"You might borrow five bob for me while you're about it," shouted a belated Engineroom Watchkeeper, struggling into his clothes.
"And me, too," called another. "Buck up, for the Lord's sake, and we'll have poached eggs for tea."
"And cherry jam," supplemented another visionary voluptuously, "and radishes."
Here a figure, who had been sitting on the lid of his chest swinging his legs, tilted his cap on to the back of his head with a snort that suggested outlawry and defiance to the world at large.

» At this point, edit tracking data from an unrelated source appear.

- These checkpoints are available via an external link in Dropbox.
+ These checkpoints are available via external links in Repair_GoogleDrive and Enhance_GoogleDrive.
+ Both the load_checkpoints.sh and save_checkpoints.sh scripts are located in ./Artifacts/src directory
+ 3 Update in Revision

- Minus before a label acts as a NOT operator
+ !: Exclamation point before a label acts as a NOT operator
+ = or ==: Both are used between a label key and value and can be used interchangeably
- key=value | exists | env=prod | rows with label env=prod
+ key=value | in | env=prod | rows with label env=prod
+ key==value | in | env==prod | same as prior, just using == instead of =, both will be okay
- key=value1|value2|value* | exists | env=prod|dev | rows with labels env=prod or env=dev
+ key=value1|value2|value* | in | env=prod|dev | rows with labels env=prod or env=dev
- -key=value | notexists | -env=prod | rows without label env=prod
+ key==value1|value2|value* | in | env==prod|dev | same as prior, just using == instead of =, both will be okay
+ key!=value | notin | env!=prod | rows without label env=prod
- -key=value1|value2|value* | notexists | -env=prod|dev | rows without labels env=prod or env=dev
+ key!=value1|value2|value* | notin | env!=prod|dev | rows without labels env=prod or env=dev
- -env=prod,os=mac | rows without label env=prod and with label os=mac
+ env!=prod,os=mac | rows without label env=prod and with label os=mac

"Hallo!" exclaimed a neighbour, wielding a clothes-brush with energy.
"What's up? Aren't you coming ashore? It isn't your First Dog, is it?"
The outlaw shook his head. "No; my leave's jambed. You know that beastly six-inch wire hawser? We were bringing it to the after capstan yesterday, and the Commander——"
The aft-deck sentry gave two blasts on his fog-horn. Chest lids banged, keys rattled.
"Jolly rough luck!" commiserated his friend, and joined the stampede for the quarterdeck.
In thirty seconds the flat was deserted save for the disconsolate figure swinging his legs. Presently he climbed down from his chest and wended his way by devious and stealthy routes to the after conning-tower, where he smoked a surreptitious cigarette in defiance of the King's Regulations and Admiralty Instructions (his age being sixteen) and felt better.
In the meanwhile the picket-boat was driving her way shoreward with the emancipated members of Wardroom and Gunroom clustered on top of the cabin and in the stern sheets.